Figure 13. Visualization of PCA interms of (a) product category, (b) Gender, (c) Sub category and (d) Season.

In our fashion product recommendation system, we employ Principal Component Analysis to reduce the dimensionality of the VGG16-extracted features while preserving crucial information. Figure 14 shows the PCA based on the desired explained variance ratio. By retaining the top 313 principal components, we capture 99% of the variance present in the original 512 features. This significant reduction in dimensionality offers several benefits. First, it leads to faster training times for subsequent models utilizing these compressed feature vectors. Second, it can potentially improve model performance by mitigating overfitting, which is particularly beneficial given our limited training data. By using PCA, we make the feature vectors more manageable for downstream tasks like classification or clustering without sacrificing the essential information needed for accurate recommendations.

Figure 14
Line graph showing explained variance versus principal components. The curve starts at around 0.3 explained variance for the first component and rises steeply before leveling off near 1.0 around the 300th component.

Figure 14. PCA based on the desired explained variance ratio.

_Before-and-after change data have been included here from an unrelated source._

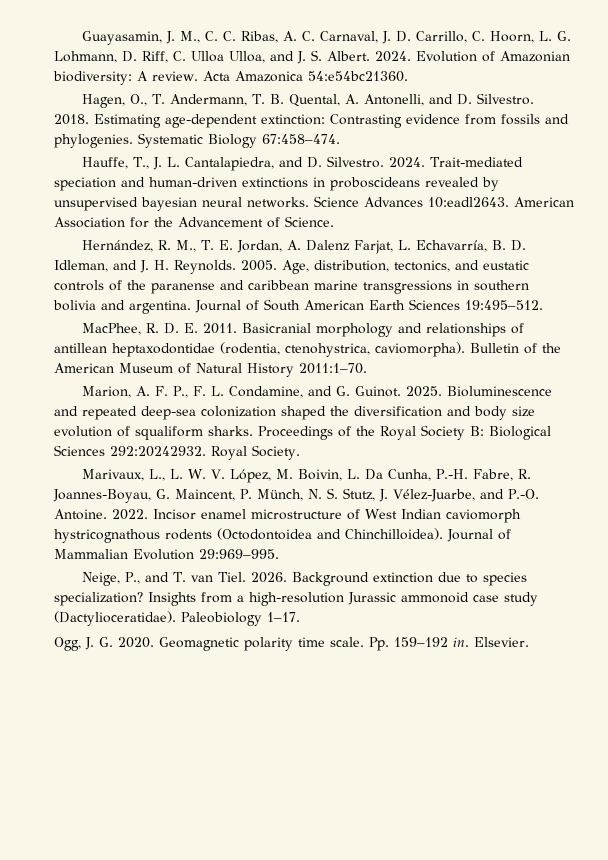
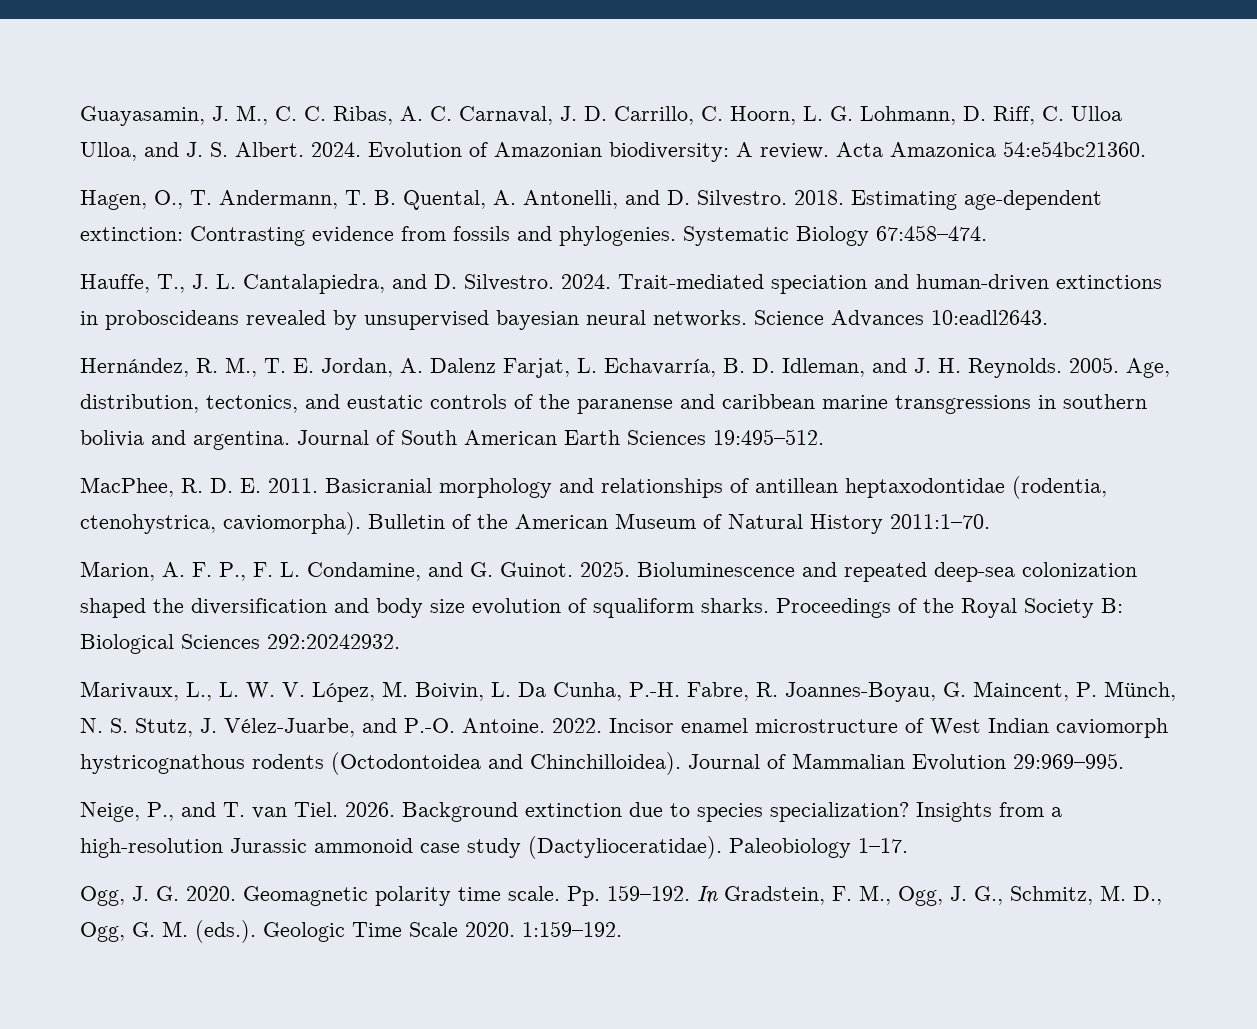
- American Association for the Advancement of Science.
- Royal Society.
- Pp. 159–192 in. Elsevier.
+ Pp. 159–192. In Gradstein, F. M., Ogg, J. G., Schmitz, M. D., Ogg, G. M. (eds.). Geologic Time Scale 2020. 1:159–192.

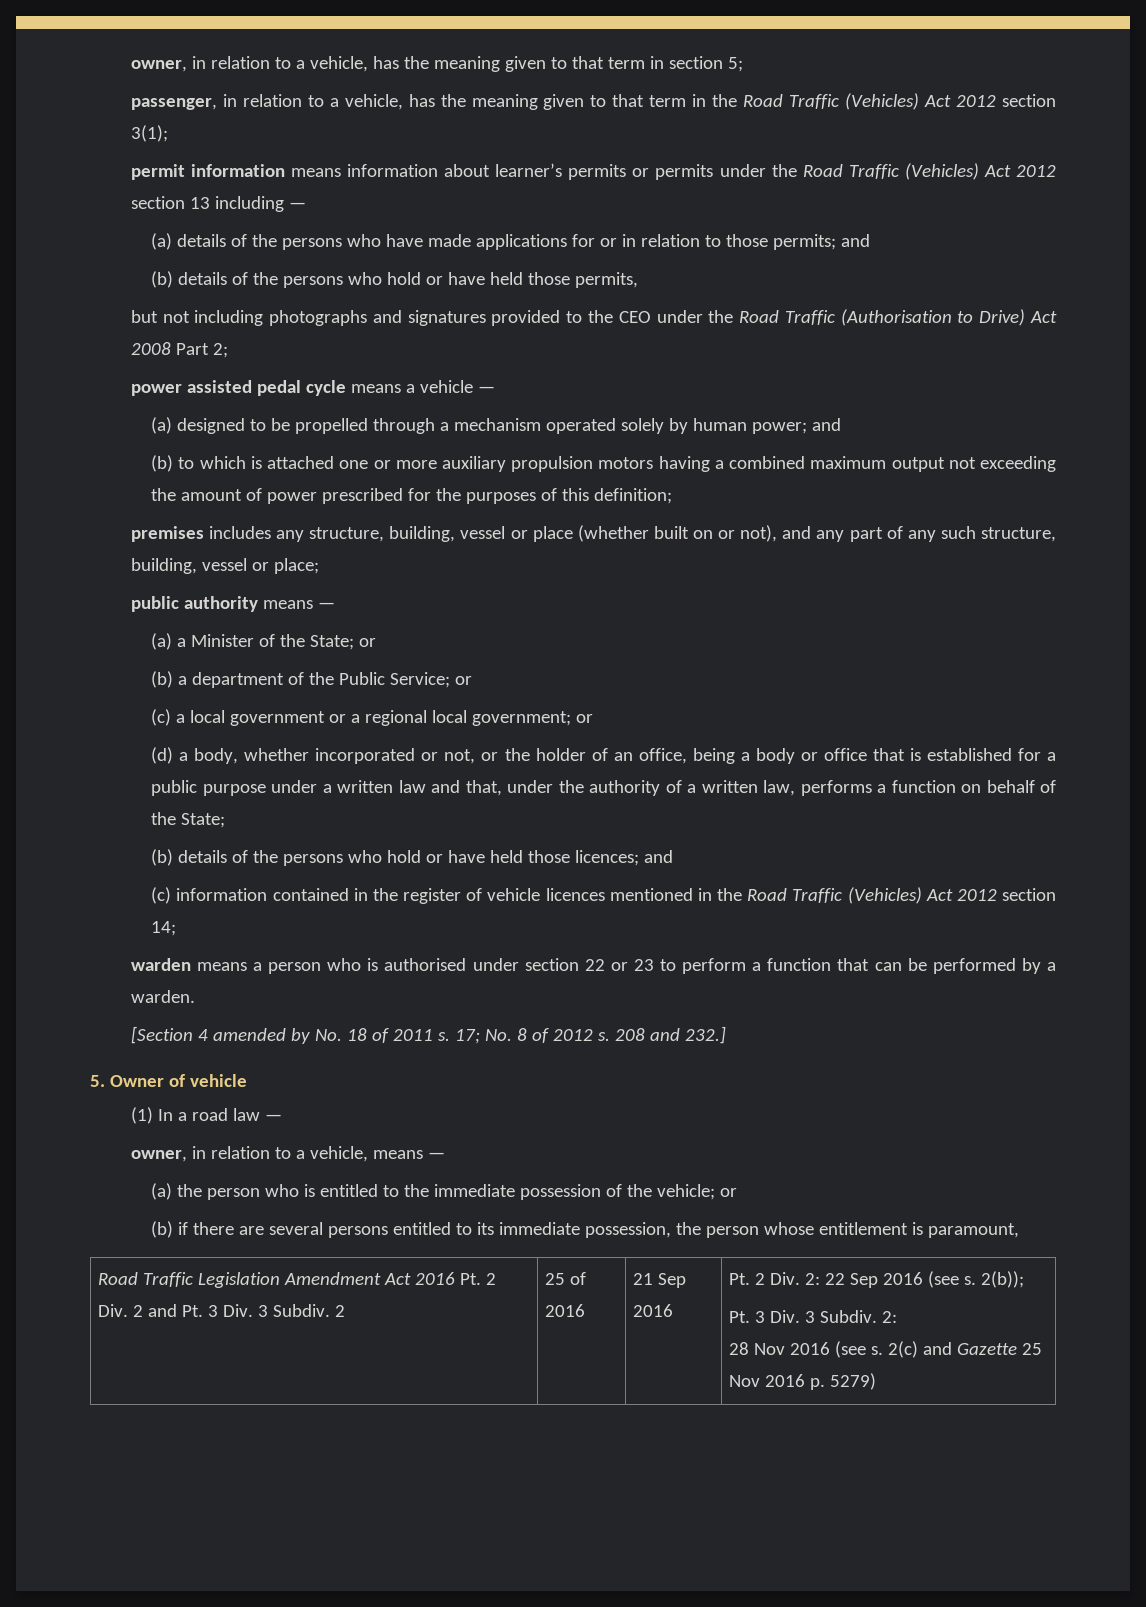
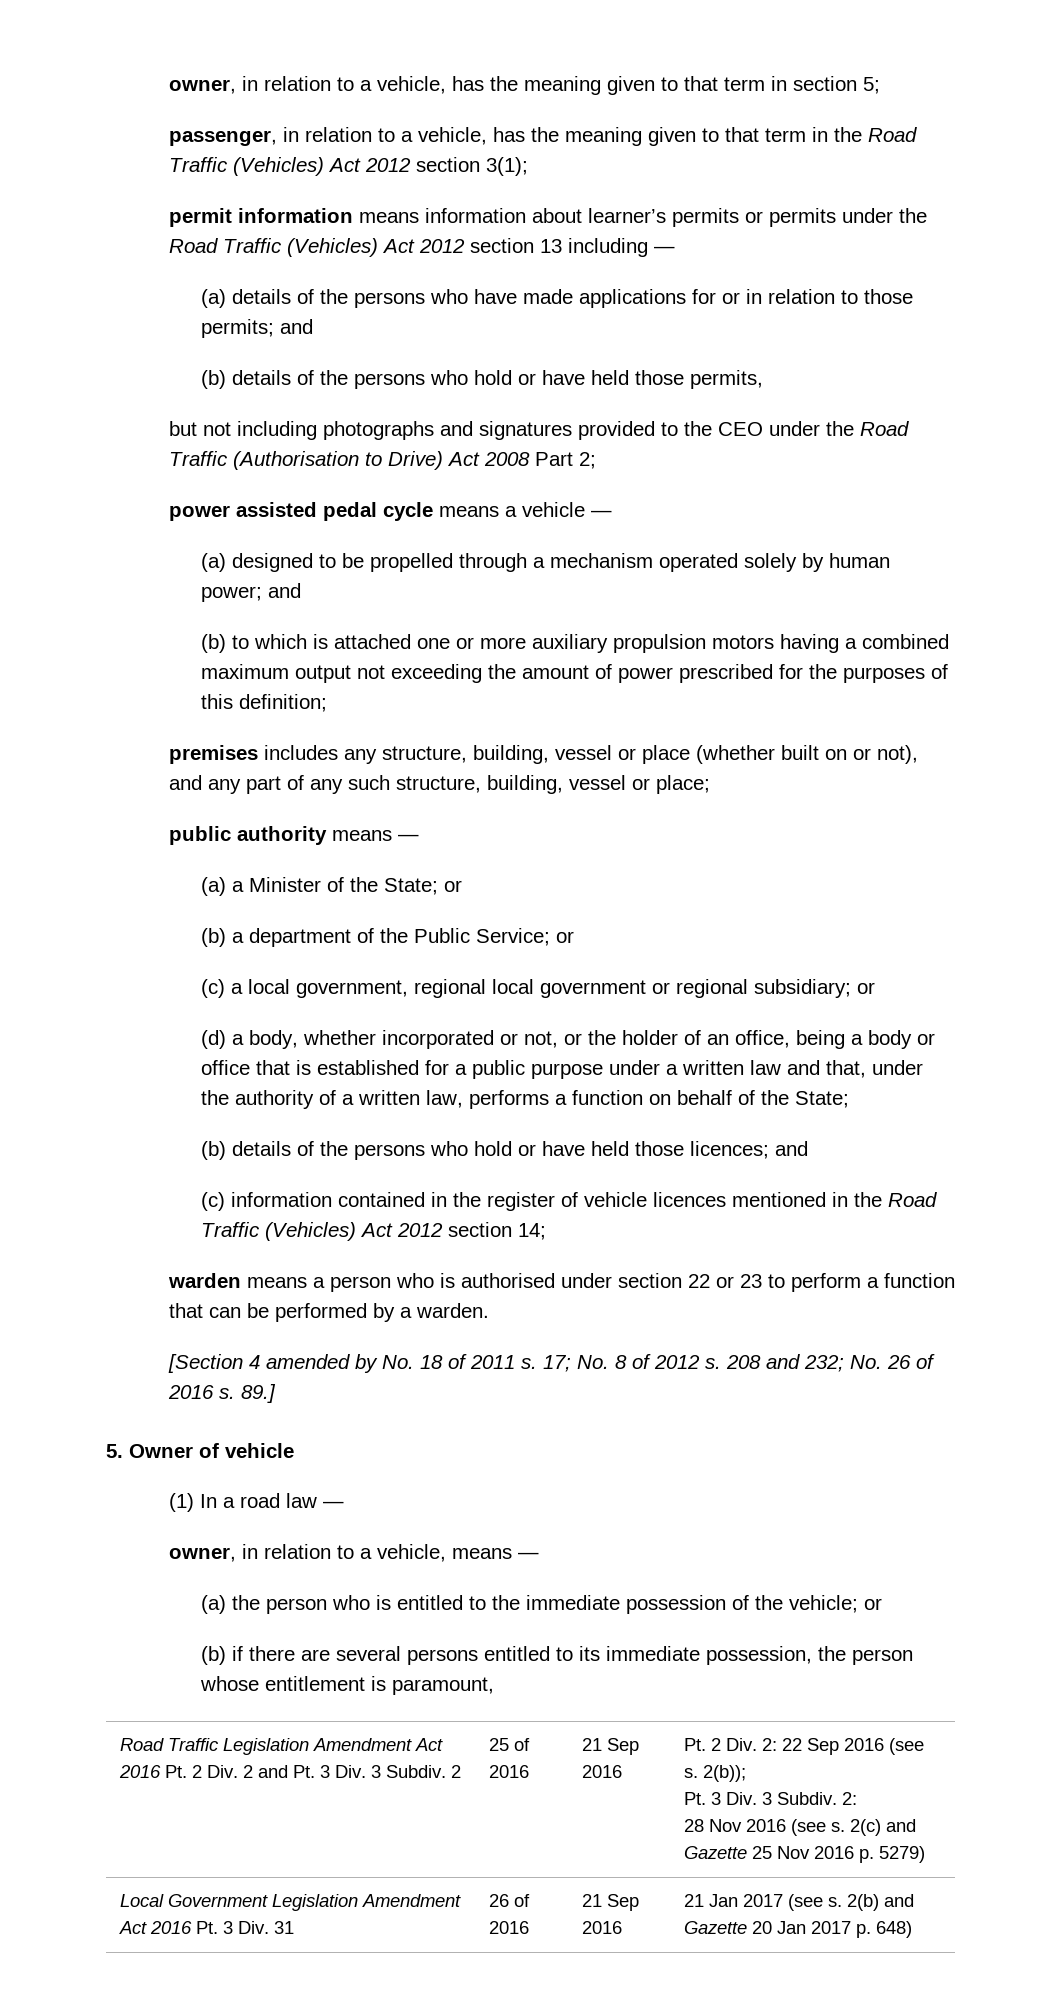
- (c) a local government or a regional local government; or
+ (c) a local government, regional local government or regional subsidiary; or
- 208 and 232.]
+ 208 and 232; No. 26 of 2016 s. 89.]
+ Local Government Legislation Amendment Act 2016 Pt. 3 Div. 31 | 26 of 2016 | 21 Sep 2016 | 21 Jan 2017 (see s. 2(b) and Gazette 20 Jan 2017 p. 648)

4.2.5 Recommendation system using K-Nearest Neighbors (KNN) for finding visually similar products

To generate visually similar product recommendations, we implemented a K-Nearest Neighbors approach based on the extracted image features. We configured our KNN model with k = 6, aiming to retrieve the six most similar products for a given query. Since the query product itself is always returned as the nearest neighbor, we focus on the subsequent five recommendations. Euclidean distance and cosine similarity were considered as potential distance metrics to assess the similarity between feature vectors, with the choice depending on the specific characteristics of our feature space. The KNN model was trained on our dataset, storing the extracted feature vectors alongside their corresponding product identifiers. It's important to note that the value of “k” can be adjusted based on specific requirements or user interaction scenarios within our fashion recommendation system.

Figure 15 shows the recommended results for Fashion visual product. While we strive to develop a robust and effective fashion product recommendation system, defining a precise objective evaluation criterion remains a challenge. The subjective nature of recommendation quality makes it difficult to establish a single metric that captures all aspects of a “good” recommendation. This subjectivity also poses difficulties when comparing our approach to alternative recommendation methods. Furthermore, evaluating the performance of our CNN classifiers represents the most computationally intensive aspect of our system.

Figure 15
(a) A blue knit beanie with a black band displayed alongside five similar beanies with different designs and details. (b) A green sports shoe with a black Nike logo shown next to five similar shoes in different colors and styles. (c) A woman wearing a black top, compared to five similar black tops modeled by different individuals. (d) A man wearing a red and white striped sports jersey, paired with five similar sports shirts in various colors and designs.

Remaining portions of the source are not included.